*Data for review*
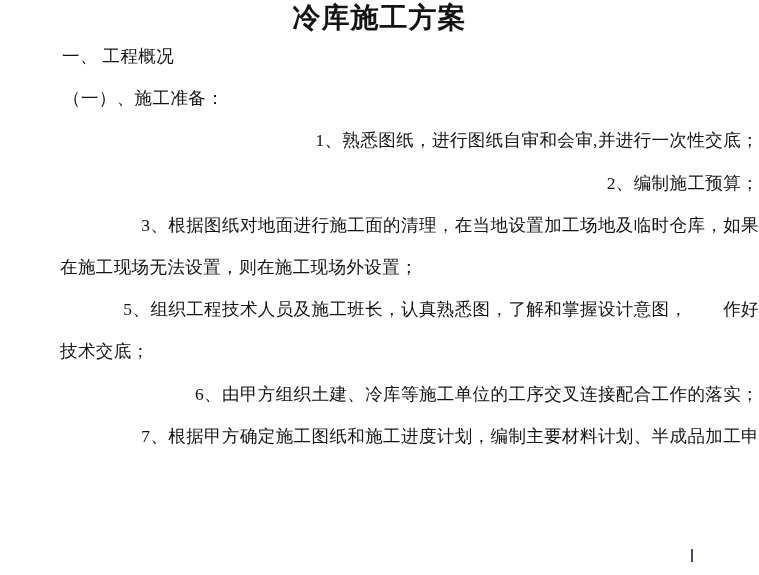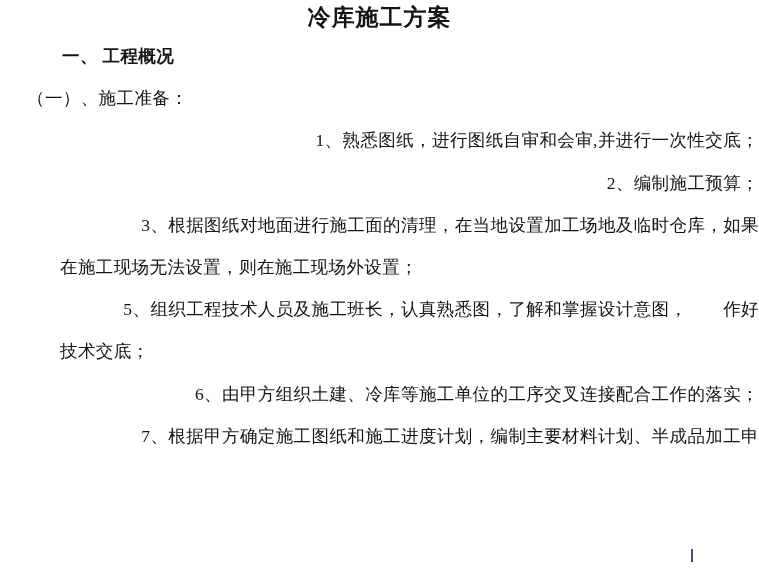--- a/index.html
+++ b/index.html
@@ -22,7 +22,7 @@
     left: 0;
     width: 759px;
     text-align: center;
-    font-size: 23px;
+    font-size: 28px;
     font-weight: bold;
     line-height: 30px;
     letter-spacing: 1px;

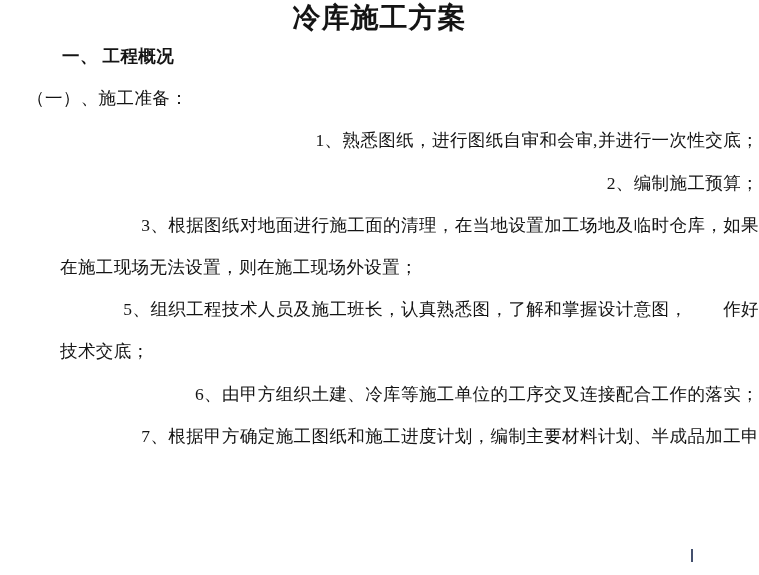--- a/index.html
+++ b/index.html
@@ -45,7 +45,7 @@
   .ind-50  { padding-left: 38px; text-align: right; }
   .ind-56  { padding-left: 56px; text-align: right; }
   .ind-58  { padding-left: 27px; }
-  .ind-62  { padding-left: 62px; font-weight: bold; }
+  .ind-62  { padding-left: 62px; }
   .ind-100 { padding-left: 100px; }
   .caret {
     position: absolute;

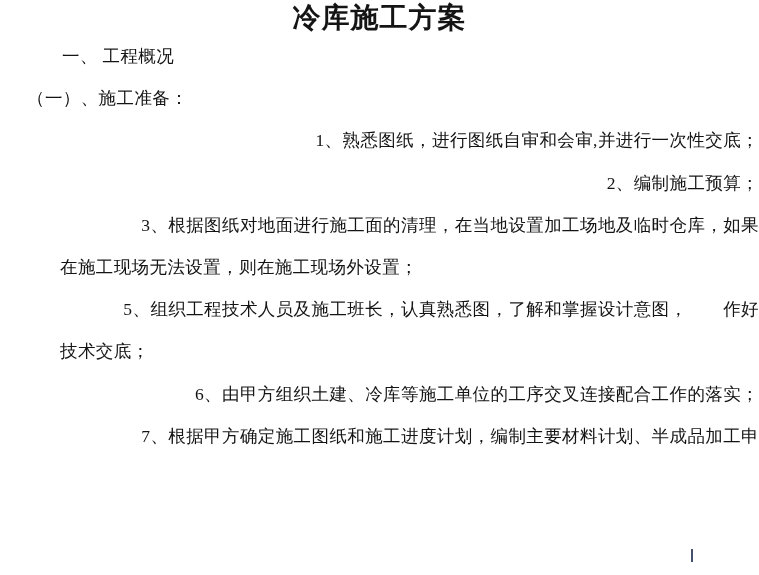--- a/index.html
+++ b/index.html
@@ -44,7 +44,7 @@
   .ind-44  { padding-left: 60px; }
   .ind-50  { padding-left: 38px; text-align: right; }
   .ind-56  { padding-left: 56px; text-align: right; }
-  .ind-58  { padding-left: 27px; }
+  .ind-58  { padding-left: 63px; }
   .ind-62  { padding-left: 62px; }
   .ind-100 { padding-left: 100px; }
   .caret {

*Goal of the exercise*
How many lines in the listing contain the string "font"? Please answer with the number and no other words.

*Response for this exercise*
4